The happiest dream of her I’ve had so far harks back to my second year in the minor seminary, at that year’s celebration of Parents’ Day.  Accompanied by your grandfather in his polo barong and beige pants, your grandmother was at the receiving area, dressed in a floor length dress of varying sizes and shades of green and brown paisley.  As was her custom, she had no make-up on – lipstick was her only concession to vanity, her sole adornment a pair of golden camachile earring similar to what your great-grandmother, Petra, wore in her lifetime.  I was going down the stairs when she spotted me, smiled and waved amidst the crush of seminarians welcoming their parents.  I kissed her on the cheek and, in the blush of her subtle floral perfume, told her, for the first time, how beautiful she was.  She rewarded me with a smile that lingers in my memory to this very day.  That’s where my dream ended, but I remember how your grandparents won one of the games devised for the parents that day.  The fathers were asked to go up the stage with their wives’ purses and were asked to produce items from the emcee’s checklist.  Your grandparents won because your grandma’s bag contained almost all the novenas asked from the competitors.

You’re never really an adult until you become a parent or lose both of yours.  You go through the motions of work and duty entailed by maturity but there’s nothing like responsibility for another life and your very own in forcing you to face up to reality.  With your grandmother, I always took comfort in the thought that there’s always someone I could come home to if all else failed, who would always accept me for what I am, no matter what.

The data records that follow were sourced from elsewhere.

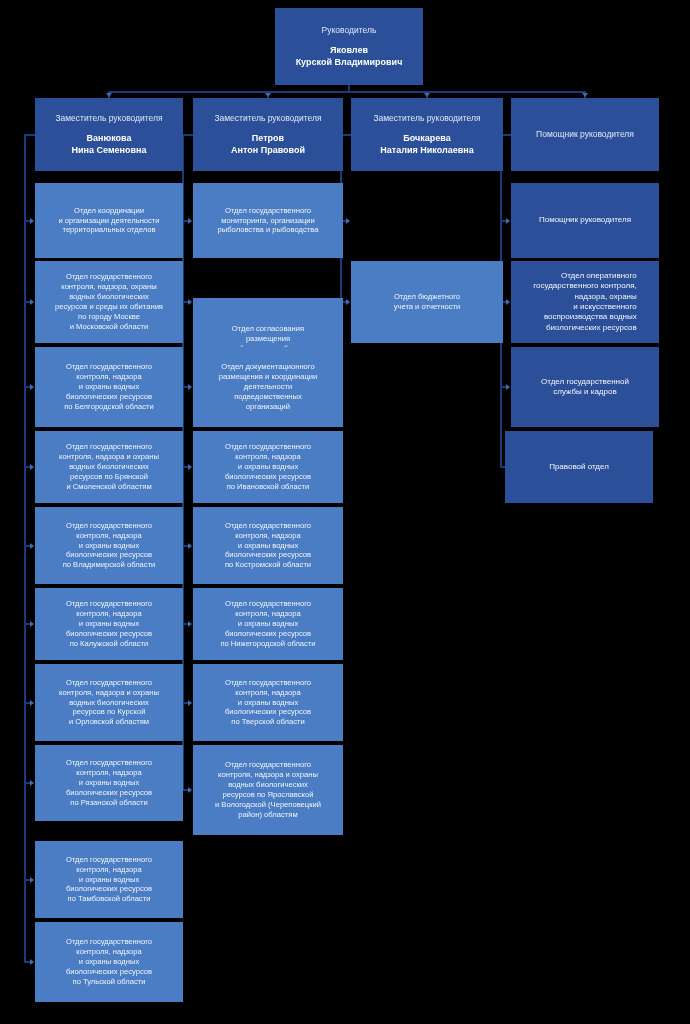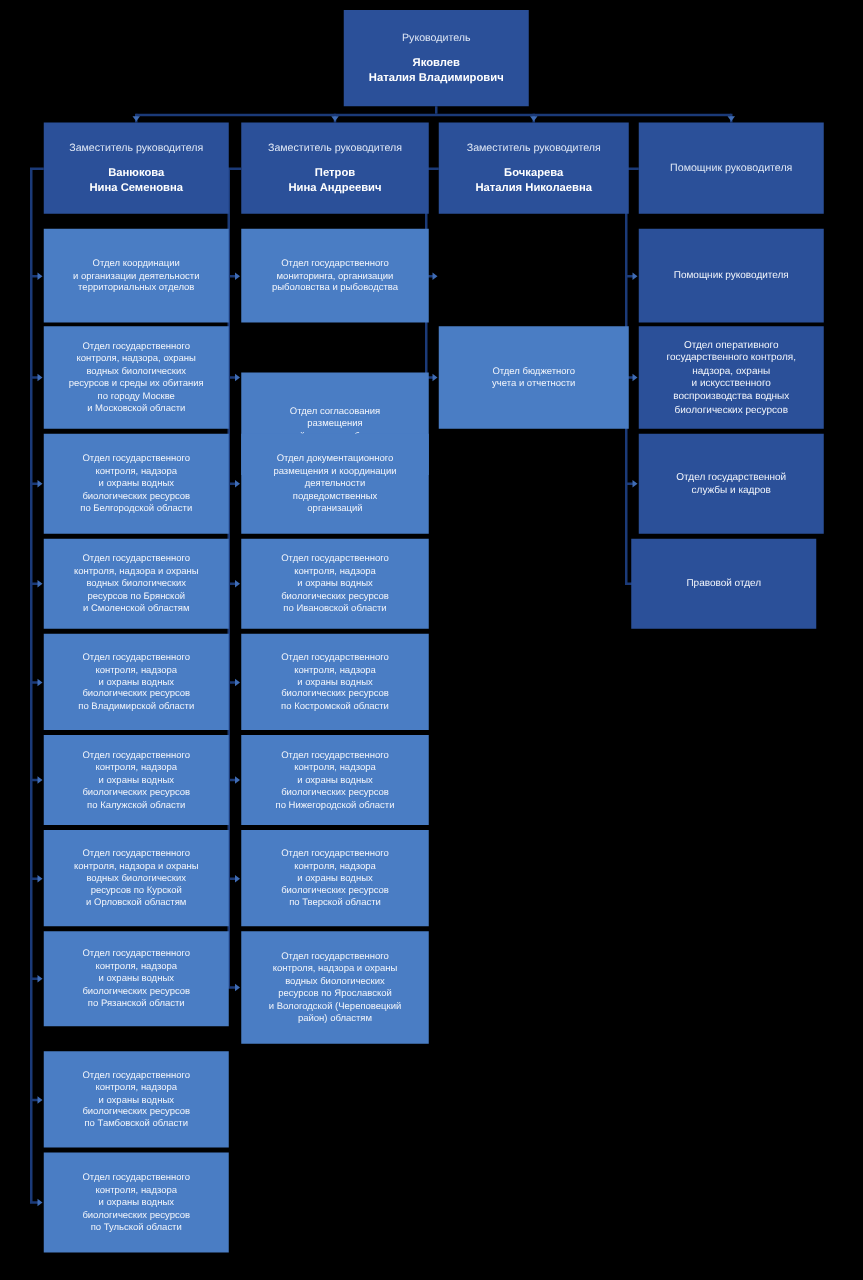--- a/index.html
+++ b/index.html
@@ -95,7 +95,7 @@
     <div class="node dark" style="left:275px;top:8px;width:148px;height:77px;">
       <div class="title">Руководитель</div>
       <div class="person">Яковлев
-Наталия Владимирович</div>
+Курской Владимирович</div>
     </div>
     <div class="conn v" style="left:348px;top:85px;height:6px;"></div>
     <div class="conn h" style="left:109px;top:91px;width:476px;"></div>

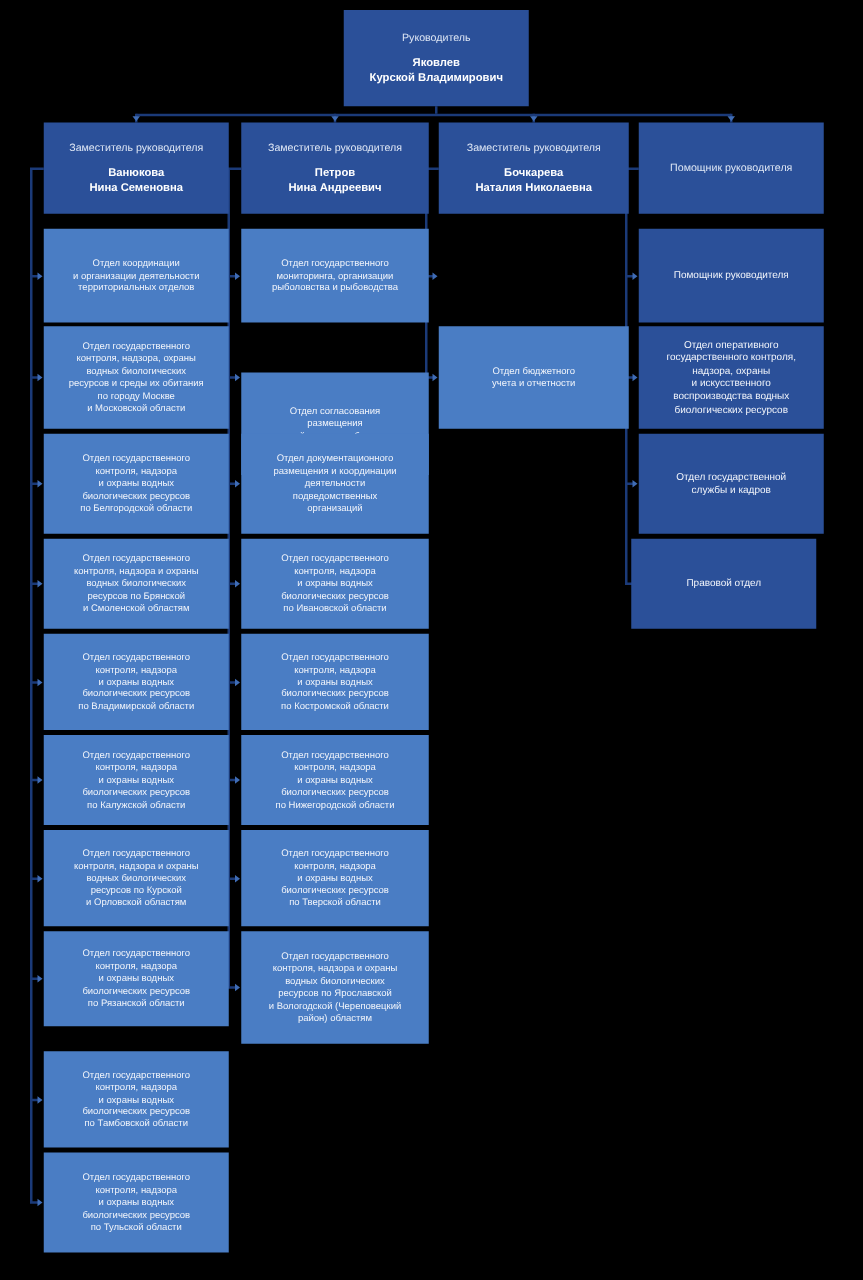--- a/index.html
+++ b/index.html
@@ -202,7 +202,7 @@
     <div class="node dark" style="left:193px;top:98px;width:150px;height:73px;">
       <div class="title">Заместитель руководителя</div>
       <div class="person">Петров
-Нина Андреевич</div>
+Антон Правовой</div>
     </div>
     <div class="conn v" style="left:182px;top:135px;height:655px;"></div>
     <div class="conn h" style="left:182px;top:134px;width:11px;"></div>

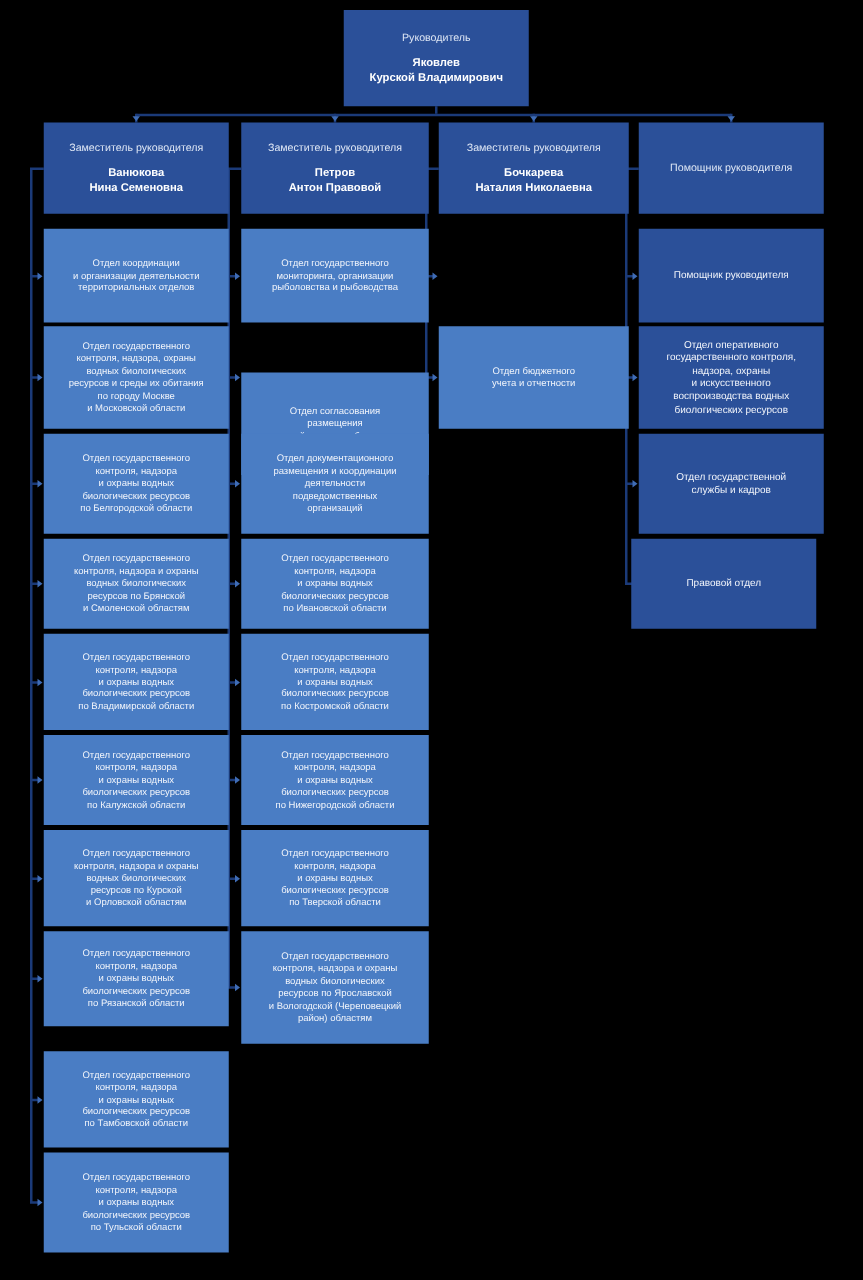--- a/index.html
+++ b/index.html
@@ -304,7 +304,7 @@
     </div>
     <div class="conn h" style="left:500px;top:220px;width:8px;"></div>
     <div class="arrow right" style="left:506px;top:218px;"></div>
-    <div class="node dark" style="left:511px;top:261px;width:148px;height:82px;">
+    <div class="node dark" style="left:511px;top:261px;width:148px;height:82px;text-align:right;">
       <div class="label">Отдел оперативного
 государственного контроля,
 надзора, охраны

One would suppose that your grandma’s protracted ailment would have already prepared me for her passing, but it still feels like getting the rug pulled off your feet. 

Unlike the time your grandfather passed away, I was mostly dry-eyed when we finally laid your grandmother to rest.  Grief, it seems, has many faces and about as many ways of appointment.   Most times it is a dull, persistent ache you almost miss when it goes away, other times it's a predator lying in wait when you turn a corner completely unaware of its menace.  After striking a note so faint you have to strain to hear, it becomes a demanding child who regards itself the center of a universe. The public variety you go through with the ones you love is mostly ritual, the rest that is legion you have to confront on your own, behind a happy mask you wear for the day and the day after that.